(Dataset records)
--------------------------------------------------

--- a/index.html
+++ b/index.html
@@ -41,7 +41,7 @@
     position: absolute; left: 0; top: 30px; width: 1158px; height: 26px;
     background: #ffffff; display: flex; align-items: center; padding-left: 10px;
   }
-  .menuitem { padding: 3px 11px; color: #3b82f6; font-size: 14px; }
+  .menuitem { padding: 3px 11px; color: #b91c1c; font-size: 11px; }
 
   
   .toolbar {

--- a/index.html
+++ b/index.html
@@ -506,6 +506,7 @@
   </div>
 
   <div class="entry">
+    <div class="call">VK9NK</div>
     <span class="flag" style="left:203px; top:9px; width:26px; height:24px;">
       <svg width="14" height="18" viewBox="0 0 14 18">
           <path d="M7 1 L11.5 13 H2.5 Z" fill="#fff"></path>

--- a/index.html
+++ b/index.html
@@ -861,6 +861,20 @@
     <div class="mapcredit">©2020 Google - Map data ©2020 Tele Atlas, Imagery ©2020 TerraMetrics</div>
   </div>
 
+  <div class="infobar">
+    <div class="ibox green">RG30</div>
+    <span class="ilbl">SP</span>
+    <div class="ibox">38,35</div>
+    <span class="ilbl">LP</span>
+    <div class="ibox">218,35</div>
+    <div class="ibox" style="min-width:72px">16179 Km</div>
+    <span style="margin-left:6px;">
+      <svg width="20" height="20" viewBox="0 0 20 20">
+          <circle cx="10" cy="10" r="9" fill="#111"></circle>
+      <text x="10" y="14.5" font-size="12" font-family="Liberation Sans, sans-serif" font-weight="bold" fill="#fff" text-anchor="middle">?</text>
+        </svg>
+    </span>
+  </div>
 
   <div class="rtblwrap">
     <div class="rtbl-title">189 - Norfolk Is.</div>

--------------------------------------------------

**ASSIGNMENT**
Please return a copy of each line in the entries that has the string "left".

**EXERCISE RESPONSE**
     position: absolute; left: 0; top: 30px; width: 1158px; height: 26px;
     background: #ffffff; display: flex; align-items: center; padding-left: 10px;
     <span class="flag" style="left:203px; top:9px; width:26px; height:24px;">
+    <span style="margin-left:6px;">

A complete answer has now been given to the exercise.